======== Information shown ========

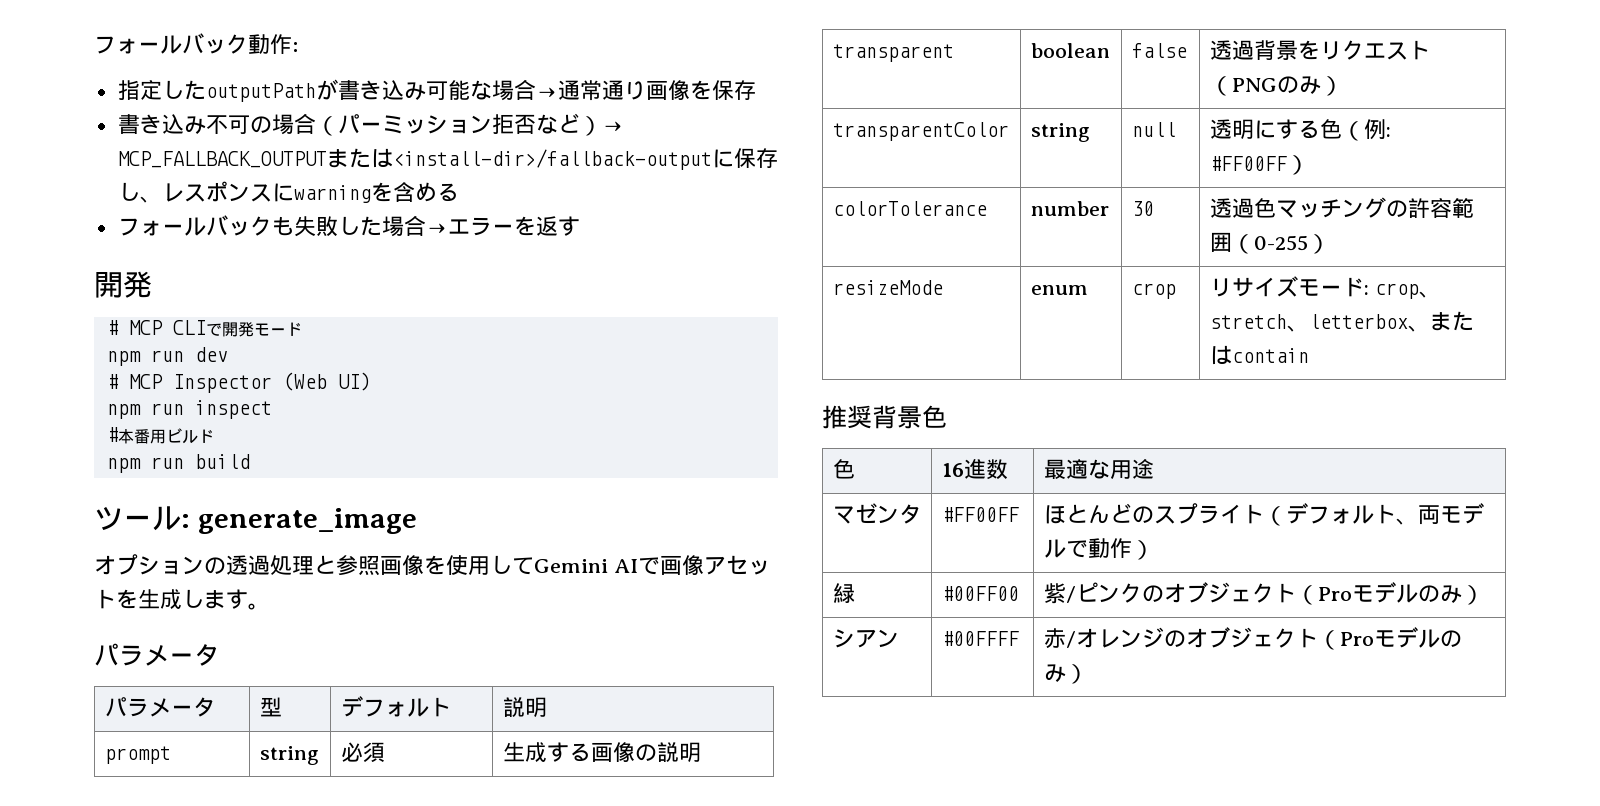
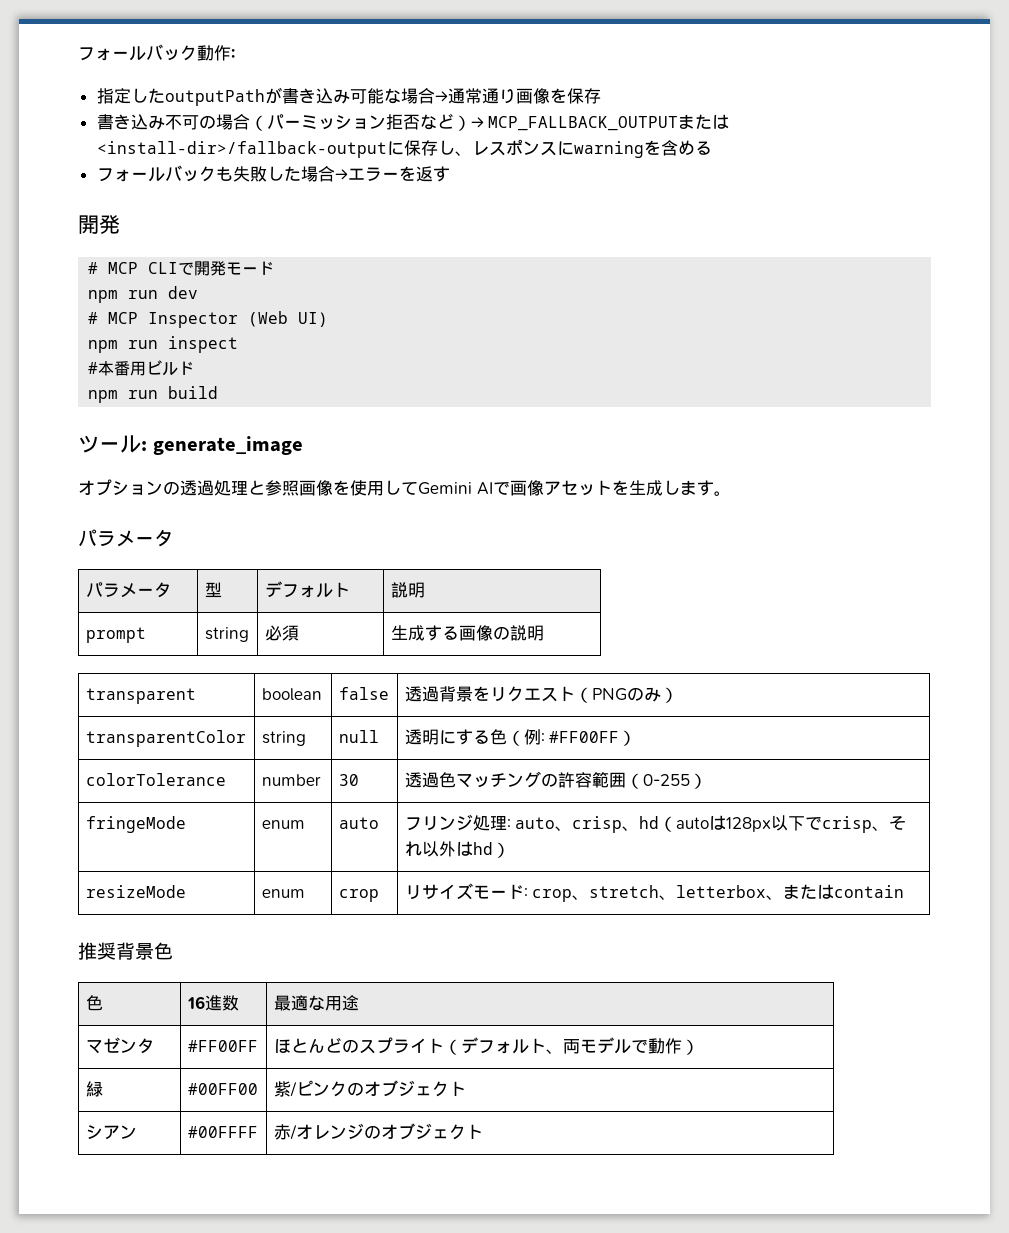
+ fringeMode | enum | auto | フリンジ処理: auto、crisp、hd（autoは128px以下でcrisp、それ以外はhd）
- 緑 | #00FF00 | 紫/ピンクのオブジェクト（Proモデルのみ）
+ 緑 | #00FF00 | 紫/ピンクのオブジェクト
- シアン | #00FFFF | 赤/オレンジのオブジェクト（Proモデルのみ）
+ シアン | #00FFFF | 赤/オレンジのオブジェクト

========

_Work order:_
Check each line above for the string "オレンジのオブジェクト" and show the ones that have it.

_Answer:_
- シアン | #00FFFF | 赤/オレンジのオブジェクト（Proモデルのみ）
+ シアン | #00FFFF | 赤/オレンジのオブジェクト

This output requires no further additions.